19. Winners of the month. Let's say you have a site where you sell cut flowers. Get your Web audience to send in pictures of bouquets and arrangements they've made with your flowers. Post the pictures online. Pick a winner of the month, and have that winner's picture posted on the main page of your site. Give the winner a $25 gift certificate.
20. Using the flower example, create video tutorials for creating flower arrangements. Make sure you sell all of the materials they'll need to create the flower arrangements they can make if they follow the video tutorials.
21. Again with the flower example, have customers send in an outline of how they created their flower arrangement, the materials they used, as well as the picture. Provide this information on your Web site. Link to all of those materials in your online store. Be creative. Can you do something similar with your own Web site in your own industry? What if you had a costume site? An art site? Give it a few twists and use it on a hunting or fishing site.
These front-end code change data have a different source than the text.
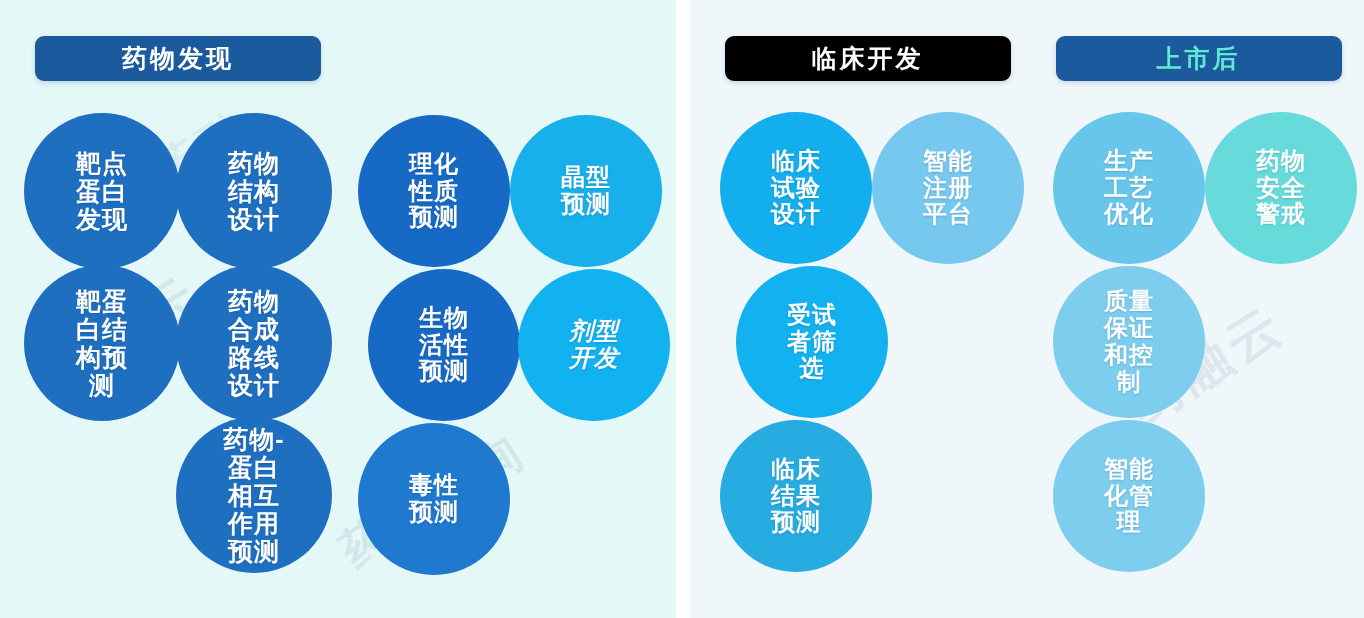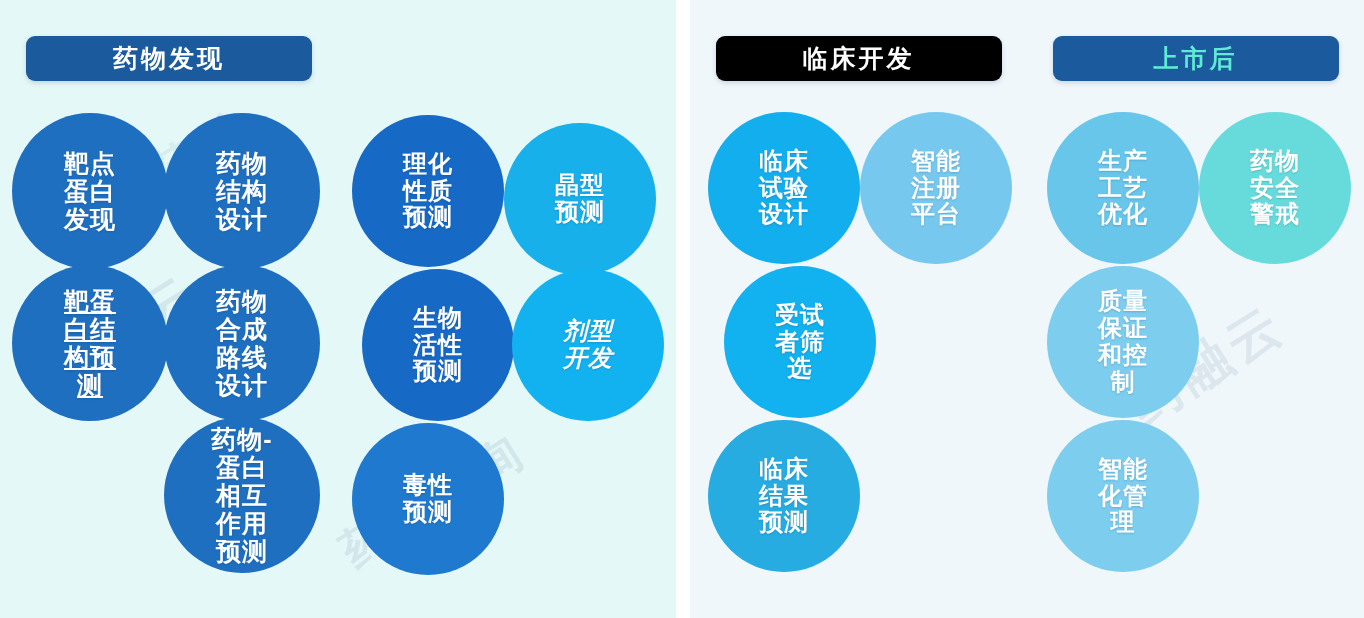--- a/index.html
+++ b/index.html
@@ -54,6 +54,7 @@
     display: flex;
     height: 100%;
     z-index: 2;
+    padding-left: 12px;
   }
   .column {
     position: relative;

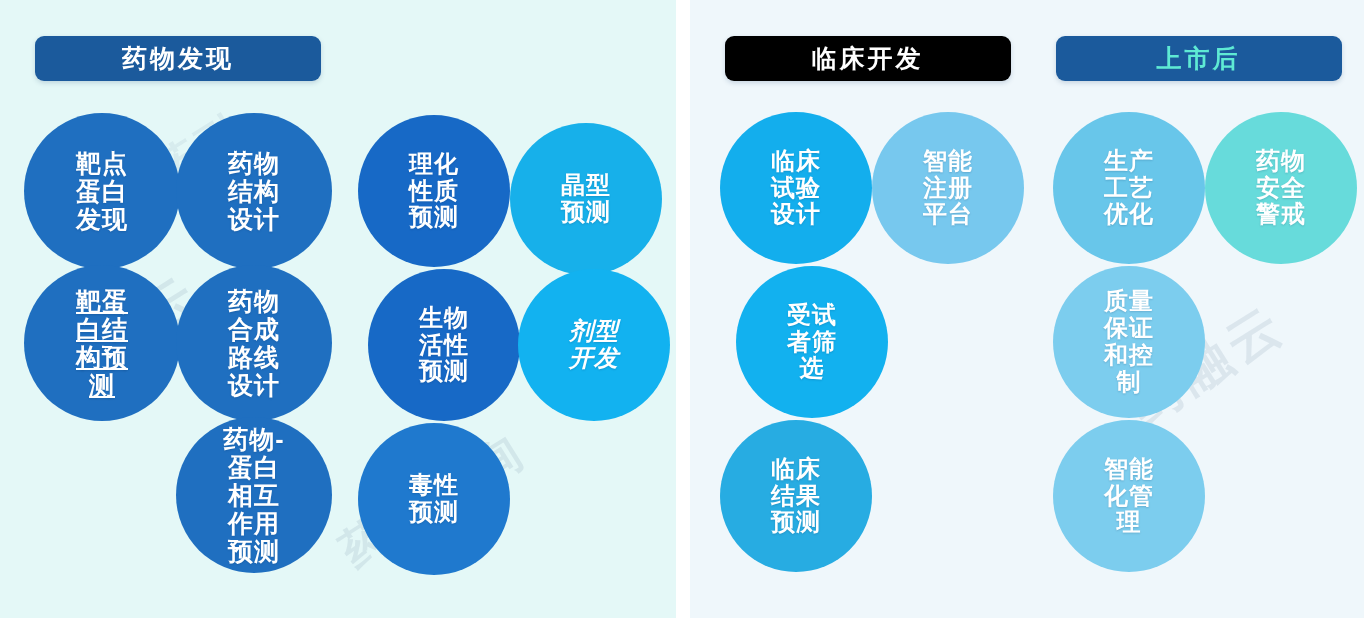--- a/index.html
+++ b/index.html
@@ -115,7 +115,7 @@
 
   
   .c2-r1a { left: 14px;  top: 115px; }
-  .c2-r1b { left: 166px; top: 123px; }
+  .c2-r1b { left: 166px; top: 115px; }
   .c2-r2a { left: 24px;  top: 269px; }
   .c2-r2b { left: 174px; top: 269px; font-style: italic; }
   .c2-r3a { left: 14px;  top: 423px; }

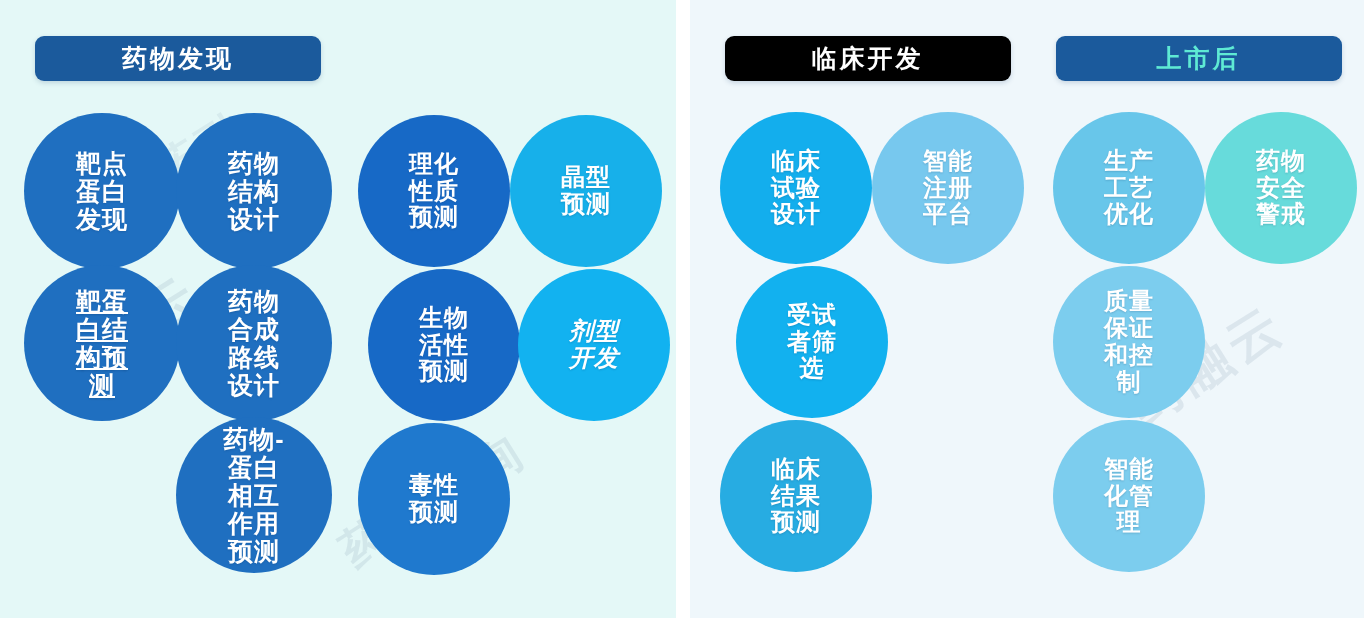--- a/index.html
+++ b/index.html
@@ -109,7 +109,7 @@
   
   .c1-r1a { left: 12px;  top: 113px; }
   .c1-r1b { left: 164px; top: 113px; }
-  .c1-r2a { left: 12px;  top: 265px; text-decoration: underline; }
+  .c1-r2a { left: 12px;  top: 265px; }
   .c1-r2b { left: 164px; top: 265px; }
   .c1-r3b { left: 164px; top: 417px; }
22. Send out a monthly newsletter offering your own tips, tips from customers, sale items, holiday ideas, the winner of the month, etc. Encourage readers to post their ideas to the blog. Post past newsletters on your site for more content.
23. A biography about someone's life, if it relates to your industry. You can see how this would work well if you have a Civil War site or a used book store.
24. News events pertaining to your particular industry.
25. Community-related page, if this is a local Web site. For example, you could discuss local restaurants, little league baseball, school openings, etc., on community-related pages or a blog.
We've only just begun with ideas. It all depends on the industry you're in and the products or services you sell. Put your creativity hat on and brainstorm.
In Conclusion . . .
Remember to think "quality" when it comes to creating content. These ideas should help get you started.
And think about this point as well. If you start creating quality content, what is certain to follow? Quality links. Sites will begin linking to your content, because you're doing what you should be doing: giving your customers what they want to see when they visit your Web site. They want to see new and exciting "quality" information that's updated on a constant basis. You become the trusted source of that information.
Don't try to take the easy way out. Success isn't dished out in soup lines. Success comes with hard work.